### Task details
What you return should be the lines from the one with "row order: none -> 年内查出有螺乡数(个) descending" through the one with "平均 | 目标: 41.75 -> 44.10" in the data below, reproduced exactly with both ends, and no pictures at all.

Edit difference data:
· · ·
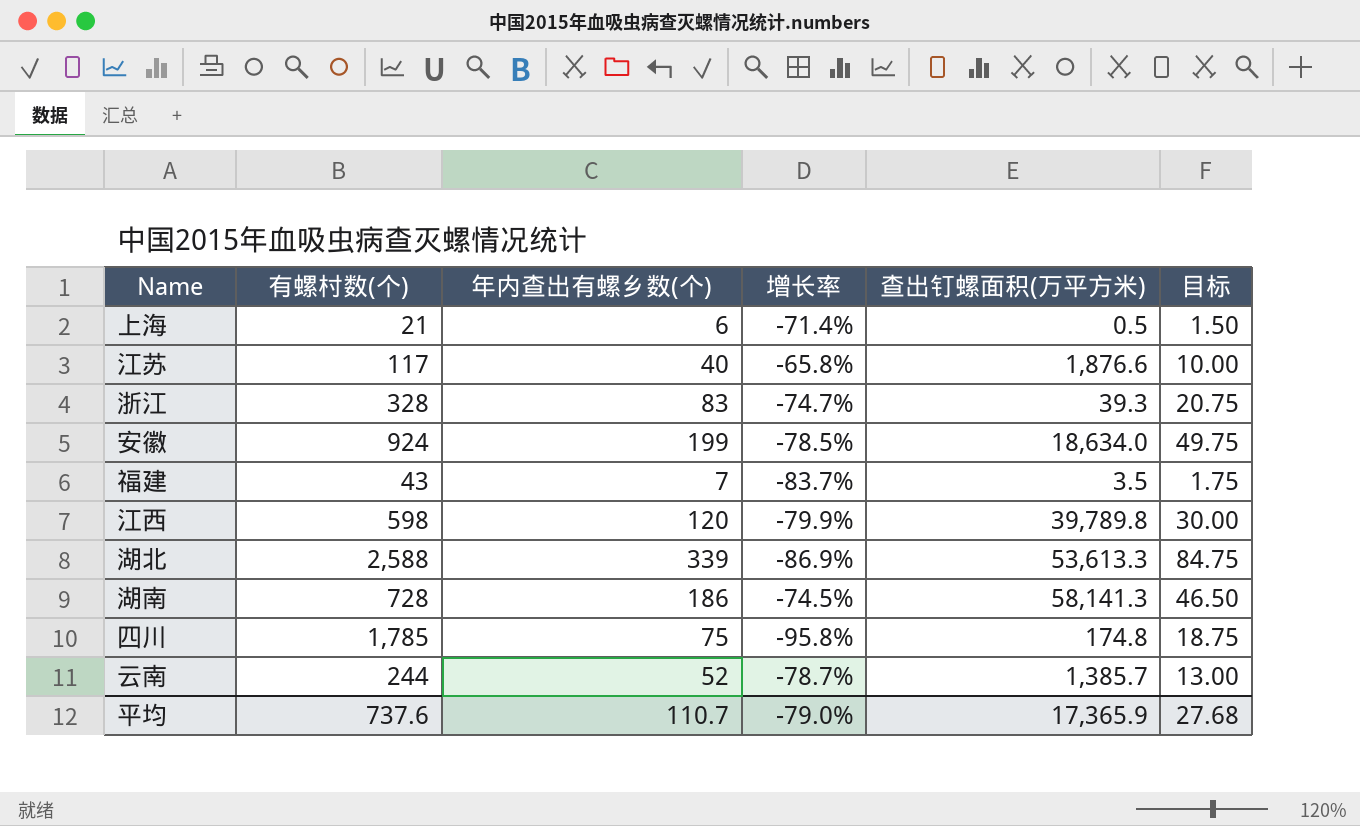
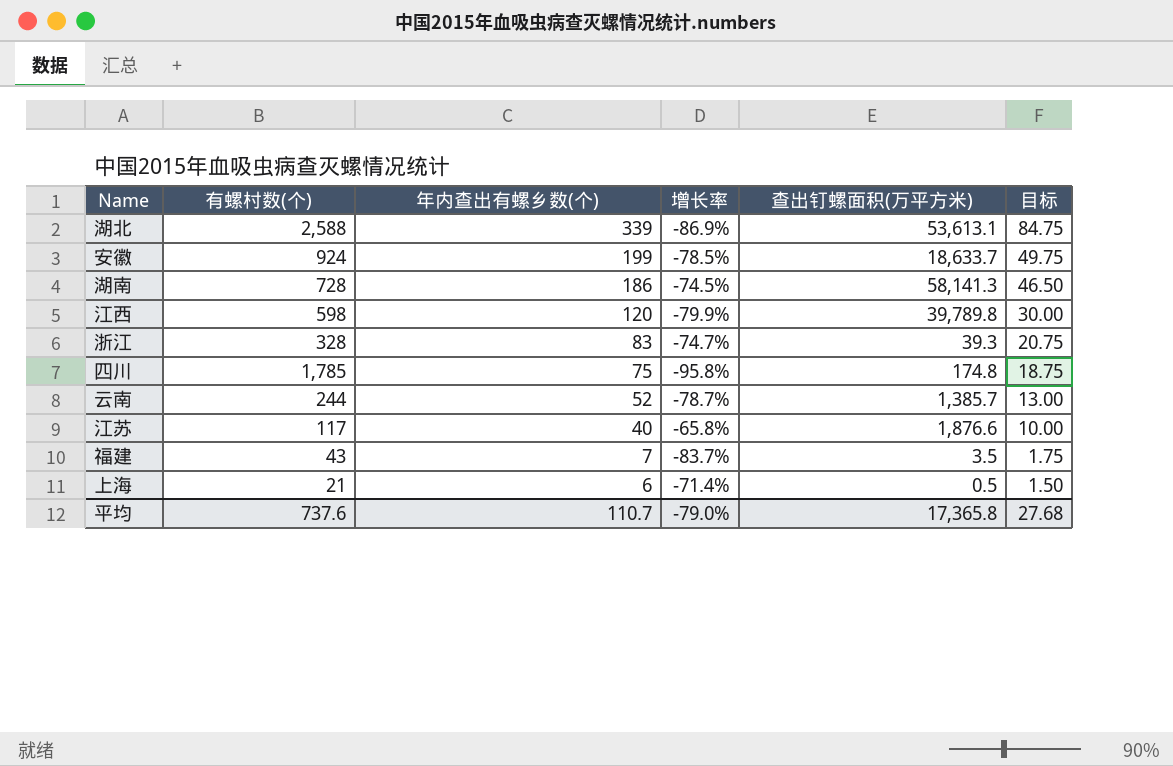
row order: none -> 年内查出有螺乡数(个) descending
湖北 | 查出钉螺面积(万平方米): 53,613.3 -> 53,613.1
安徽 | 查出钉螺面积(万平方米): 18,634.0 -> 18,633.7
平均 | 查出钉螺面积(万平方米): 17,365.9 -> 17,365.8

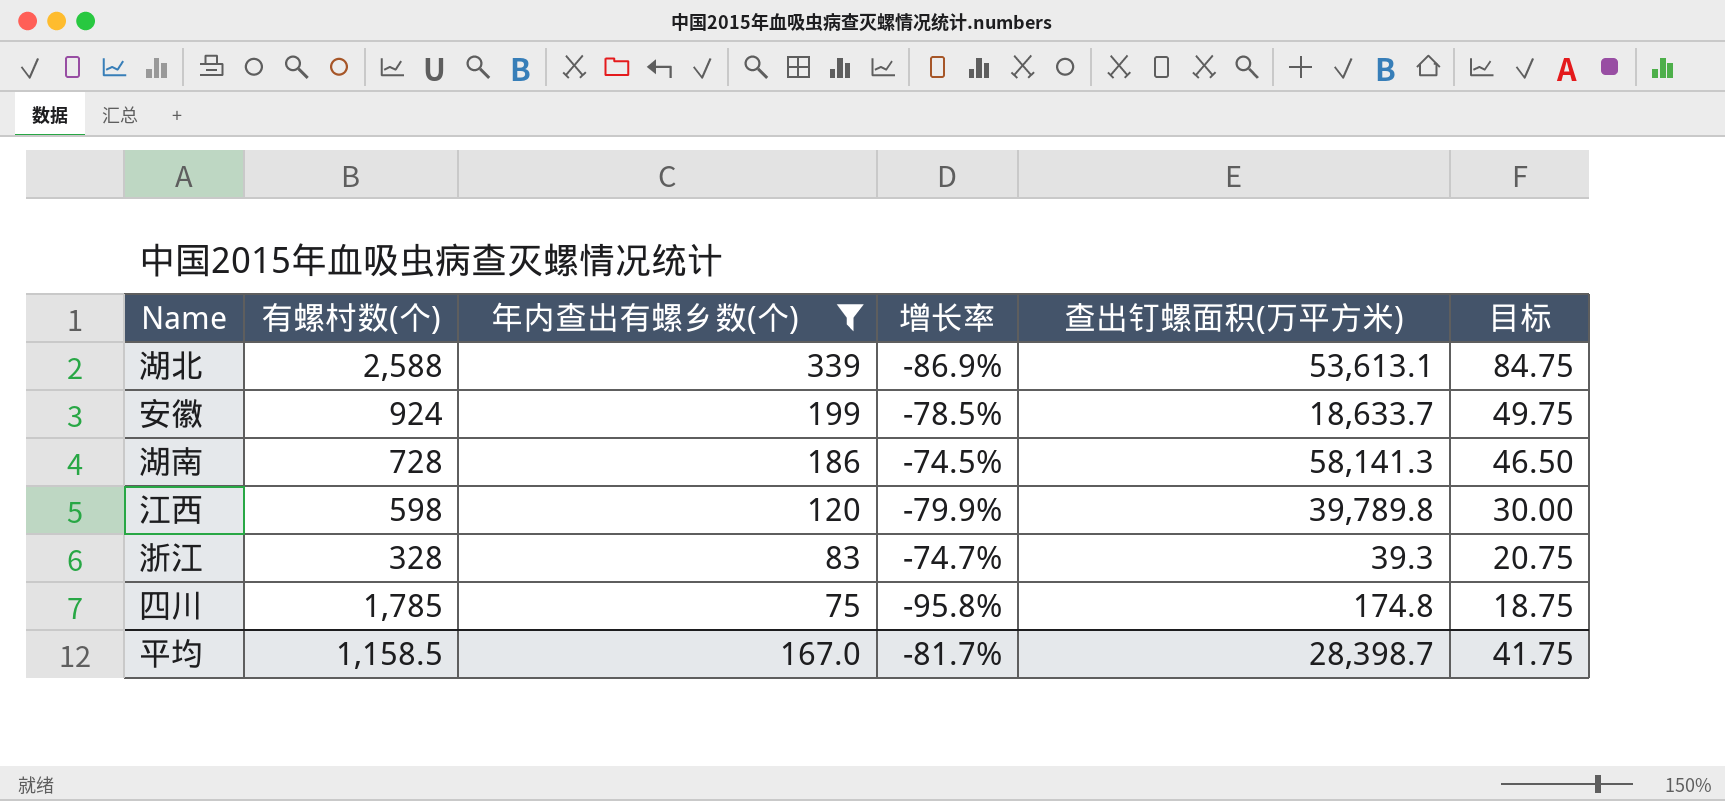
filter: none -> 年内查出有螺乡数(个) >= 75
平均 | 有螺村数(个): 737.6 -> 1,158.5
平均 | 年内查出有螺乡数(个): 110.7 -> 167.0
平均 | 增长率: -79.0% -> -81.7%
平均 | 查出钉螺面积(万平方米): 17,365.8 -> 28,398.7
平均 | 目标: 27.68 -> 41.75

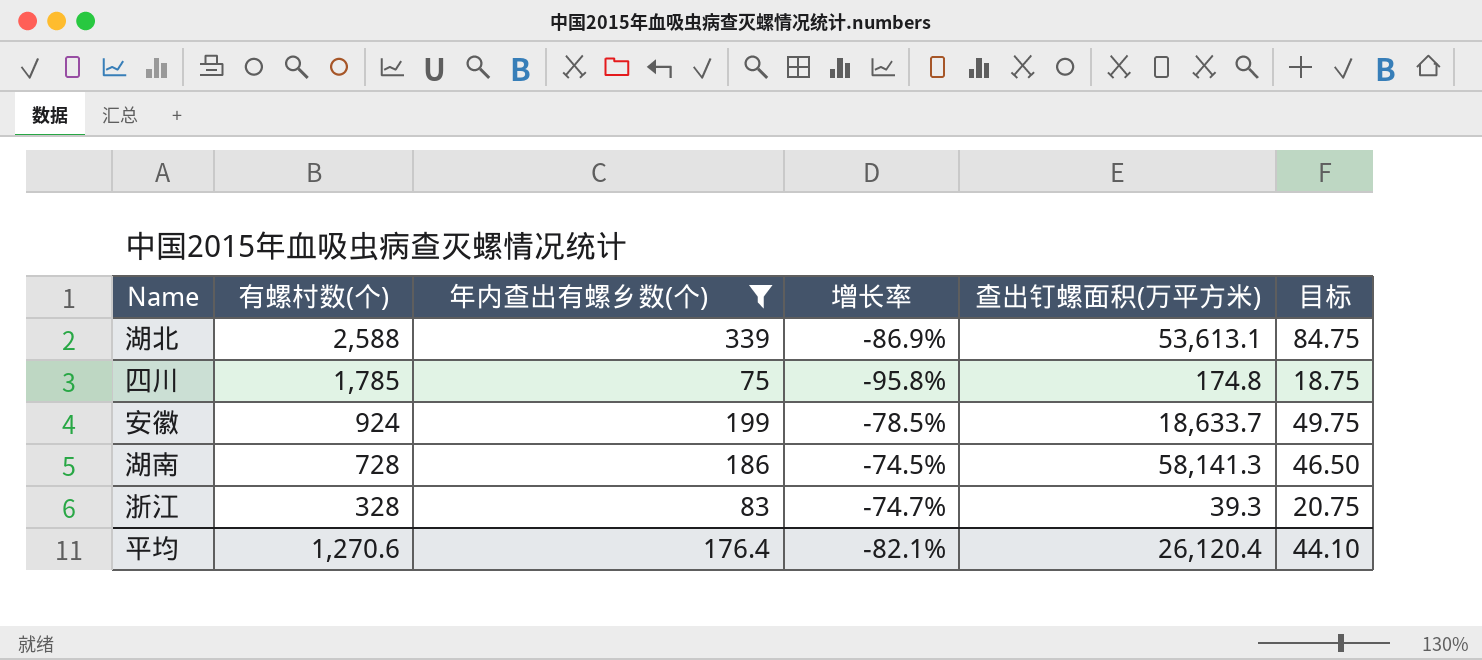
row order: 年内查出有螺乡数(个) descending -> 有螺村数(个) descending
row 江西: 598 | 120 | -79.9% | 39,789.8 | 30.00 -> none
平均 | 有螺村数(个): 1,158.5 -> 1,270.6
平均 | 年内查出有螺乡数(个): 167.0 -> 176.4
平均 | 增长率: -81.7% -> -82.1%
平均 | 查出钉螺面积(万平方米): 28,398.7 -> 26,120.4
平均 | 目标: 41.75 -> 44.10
· · ·
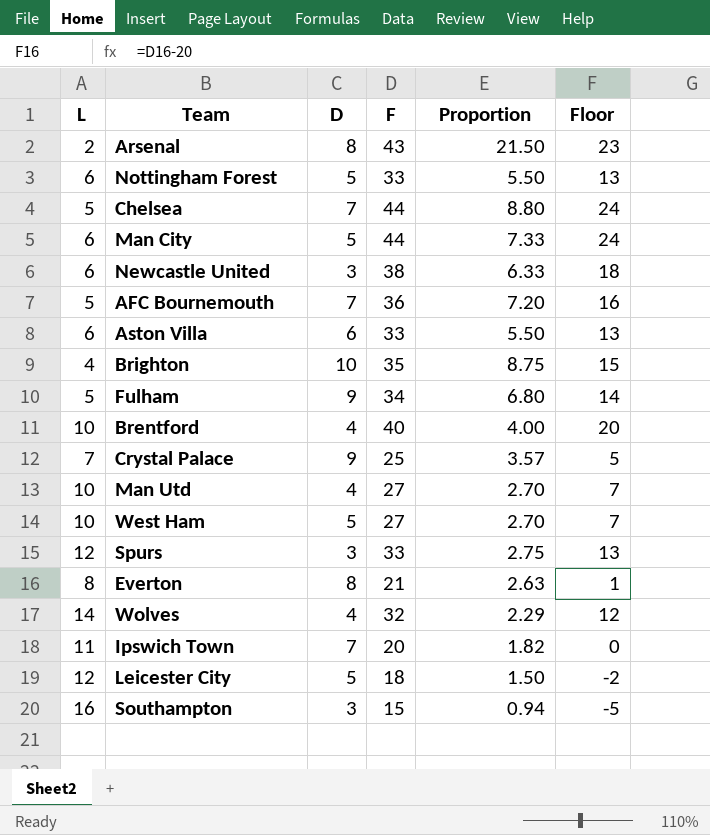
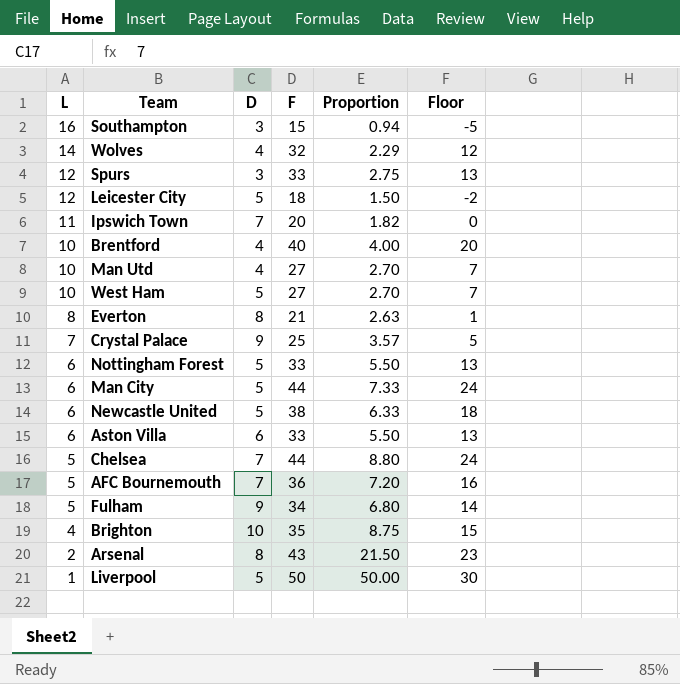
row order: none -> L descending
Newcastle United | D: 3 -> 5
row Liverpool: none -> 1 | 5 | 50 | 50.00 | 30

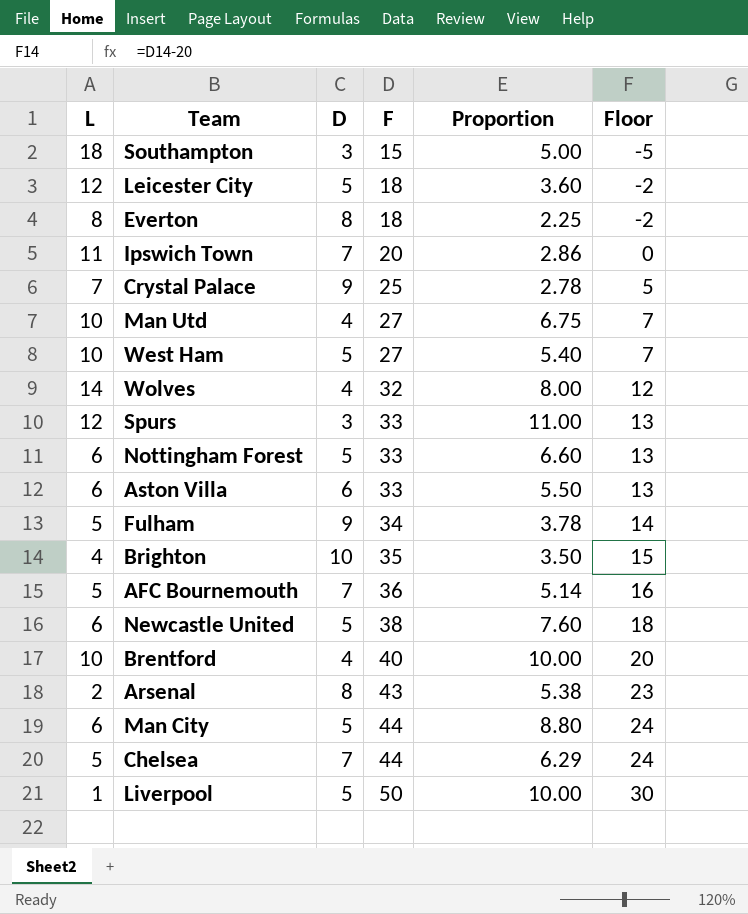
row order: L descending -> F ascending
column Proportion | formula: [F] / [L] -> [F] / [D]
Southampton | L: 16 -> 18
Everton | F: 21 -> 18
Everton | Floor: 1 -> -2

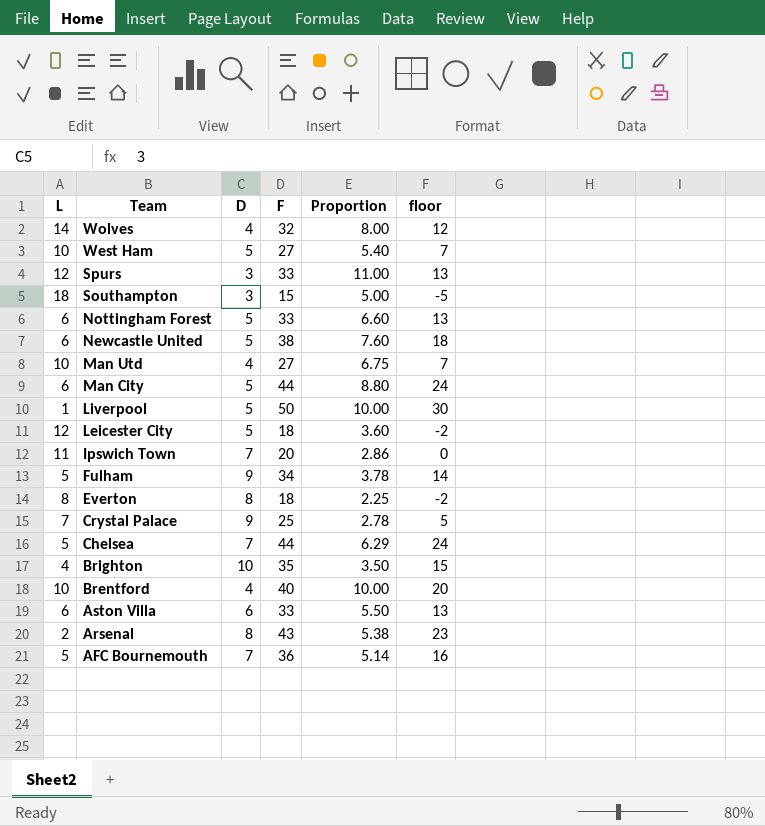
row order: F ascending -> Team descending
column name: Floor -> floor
· · ·
### Written solution
row order: none -> 年内查出有螺乡数(个) descending
湖北 | 查出钉螺面积(万平方米): 53,613.3 -> 53,613.1
安徽 | 查出钉螺面积(万平方米): 18,634.0 -> 18,633.7
平均 | 查出钉螺面积(万平方米): 17,365.9 -> 17,365.8

filter: none -> 年内查出有螺乡数(个) >= 75
平均 | 有螺村数(个): 737.6 -> 1,158.5
平均 | 年内查出有螺乡数(个): 110.7 -> 167.0
平均 | 增长率: -79.0% -> -81.7%
平均 | 查出钉螺面积(万平方米): 17,365.8 -> 28,398.7
平均 | 目标: 27.68 -> 41.75

row order: 年内查出有螺乡数(个) descending -> 有螺村数(个) descending
row 江西: 598 | 120 | -79.9% | 39,789.8 | 30.00 -> none
平均 | 有螺村数(个): 1,158.5 -> 1,270.6
平均 | 年内查出有螺乡数(个): 167.0 -> 176.4
平均 | 增长率: -81.7% -> -82.1%
平均 | 查出钉螺面积(万平方米): 28,398.7 -> 26,120.4
平均 | 目标: 41.75 -> 44.10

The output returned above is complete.